Researchers need to explore new methodologies when studying underprivileged and transient populations in terms of data collection, and when assessing the researcher's attachment to the participants in the study.
To be successful readers and writers, these children need to be guided toward literacy competencies through group discussion of the textual content and purposes, inferencing about various textual components, and summarization of main ideas and themes (Quint, 1994). Shared book reading should be linked to narrating about personal experience related to the content of reading. Literacy development has been shown to be strongly correlated with children’s narrative abilities - one of the most significant correlates of various aspects of reading achievement (Feagans & Applebaum, 1986; Roth at al., 1996), as well as student participation in classroom discourse and engagement in school tasks (Feagans, 1982, Heath, 1983; Hicks, 1995-1996; Snow & Dickinson, 1990). Engaging homeless children in these activities is of critical importance given that early literacy development is closely linked to later academic success (Roth et al., 1996; Taylor & Dorsey-Gaines, 1988). By providing homeless children with critical thinking and personally meaningful literacy activities appears to be a possible solution to addressing comprehension problems of homeless children. In contrast to a focus on rote information and drills, these experiences will equip them with literacy learning strategies necessary for becoming independent and reflective readers.
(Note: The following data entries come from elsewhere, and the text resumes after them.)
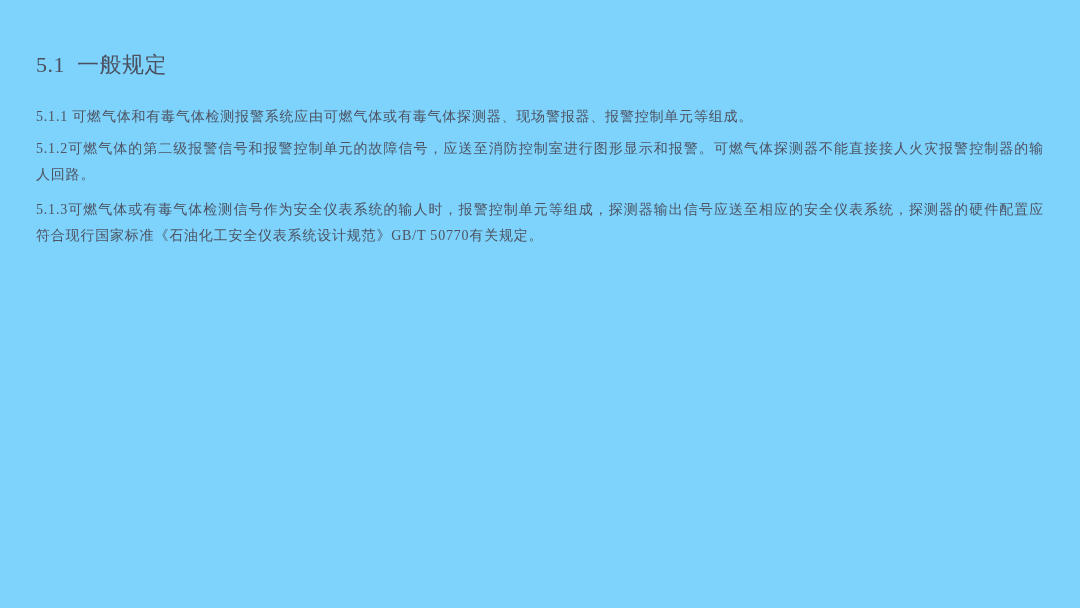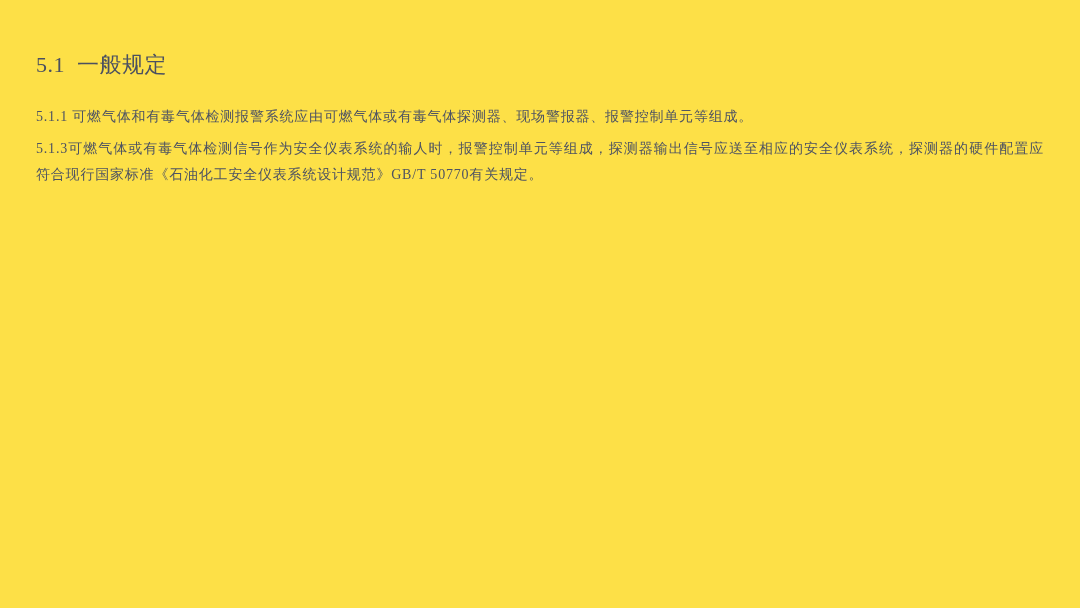--- a/index.html
+++ b/index.html
@@ -10,21 +10,21 @@
   body {
     width: 1080px;
     height: 608px;
     overflow: hidden;
     font-family: "Liberation Serif", "DejaVu Serif", serif;
   }
   .page {
     position: relative;
     width: 1080px;
     height: 608px;
-    background: #fde047;
+    background: #7dd3fc;
     box-sizing: border-box;
     padding: 48px 56px 0 36px;
   }
   .doc-body {
     color: #4b5060;
   }
   .section-heading {
     font-size: 22px;
     line-height: 1.55;
     letter-spacing: 0.5px;
@@ -55,18 +55,19 @@
 </head>
 <body>
 
 <div class="page">
   <div class="doc-body">
 
     <div class="section-heading">5.1  一般规定</div>
 
     <p class="para p1 tight">5.1.1  可燃气体和有毒气体检测报警系统应由可燃气体或有毒气体探测器、现场警报器、报警控制单元等组成。</p>
 
+    <p class="para p2">5.1.2可燃气体的第二级报警信号和报警控制单元的故障信号，应送至消防控制室进行图形显示和报警。可燃气体探测器不能直接接人火灾报警控制器的输人回路。</p>
 
     <p class="para p3">5.1.3可燃气体或有毒气体检测信号作为安全仪表系统的输人时，报警控制单元等组成，探测器输出信号应送至相应的安全仪表系统，探测器的硬件配置应符合现行国家标准《石油化工安全仪表系统设计规范》GB/T  50770有关规定。</p>
 
 
   </div>
 </div>
 
 </body></html>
If being literate improves the chances of a child’s social and economical success in society, and that it can facilitate a child's transition out of poverty, then it becomes society's obligation to provide opportunities to children in homeless shelter. The shelter as an institution is the only stable entity in the lives of many homeless families. With the realization that literacy intervention will provide homeless children with skills to succeed in school and possibly out of homelessness, the shelter staff can develop meaningful ways to support children’s literacy growth utilizing their daily routines and incorporating literacy events such as storybook reading, pretend play, oral narrating, writing, speaking, and listening. Ultimately, the whole family should be involved in designing and implementing programs for their children.
Further studies will provide shelter directors, policy makers, educators, and other professionals working with homeless children with valuable insights necessary for designing literacy educational programs responsive to homeless children’s unique experiences, needs, and interests. Researchers can expand on the existing research on homelessness to understand how children perceive their living in shelters and how these children can be assisted in dealing with these experiences by telling and retelling of their personal and text based narratives. Also, research questions related to exploring strategies that are most effective for children in poverty need further attention in addition to the possibility of using multiple types of text genres, including narrative and expository texts, to enhance and enrich literacy and narrative skills.